Gene expression profiles were constructed for each sample of septic shock patients, sepsis patients and controls. Differential analysis between sepsis patients and healthy individuals in GSE13904 (children) or GSE154918 (adults) was performed after using the limma package in R.21 A screening threshold of P < 0.05 was set to obtain the differentially expressed genes (DEGs) between sepsis patients and controls. Then, DEGs whose expression differed in the same direction in patients (up- or down-regulation) were screened for intersection analysis with module genes to obtain the common genes. DEGs between septic shock patients and sepsis patients in GSE13904 (children) was obtained using the limma package in R and a significance criterion of P < 0.05.

Enrichment Analysis

We used the clusterProfiler package in R22 to perform gene ontology (GO) and Kyoto Encyclopedia of Genes and Genomes (KEGG) pathway enrichment analysis of common genes.

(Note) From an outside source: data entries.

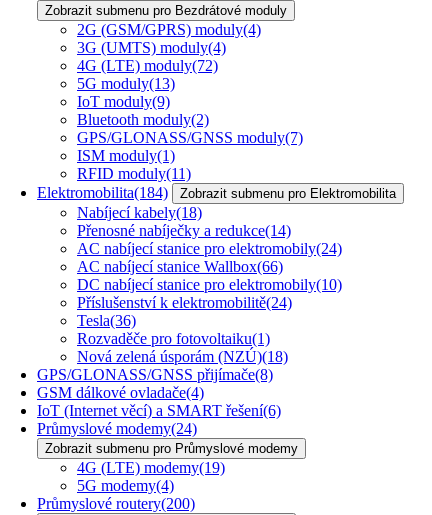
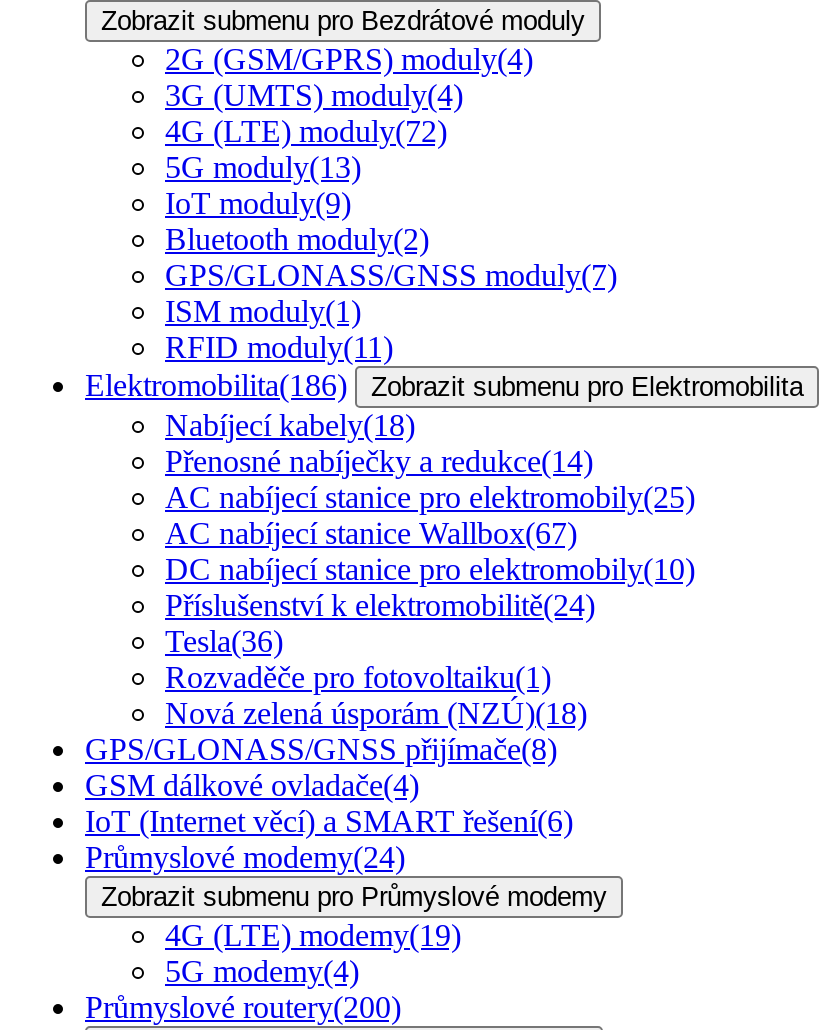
- Elektromobilita(184)
+ Elektromobilita(186)

- AC nabíjecí stanice pro elektromobily(24)
+ AC nabíjecí stanice pro elektromobily(25)

- AC nabíjecí stanice Wallbox(66)
+ AC nabíjecí stanice Wallbox(67)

P < 0.05 was considered statistically significant for enrichment. The significantly enriched terms were subjected to gene set variation analysis (GSVA)23 to calculate the score for the enrichment using the gene expression profile. The up-regulation or down-regulation of enrichment terms in septic patients relative to controls was evaluated using the GSVA score in the limma package in R. Gene set enrichment analysis (GSEA) was used to identify KEGG pathway using GSEA software. The fgsea package in R was used to display the results of the GSEA.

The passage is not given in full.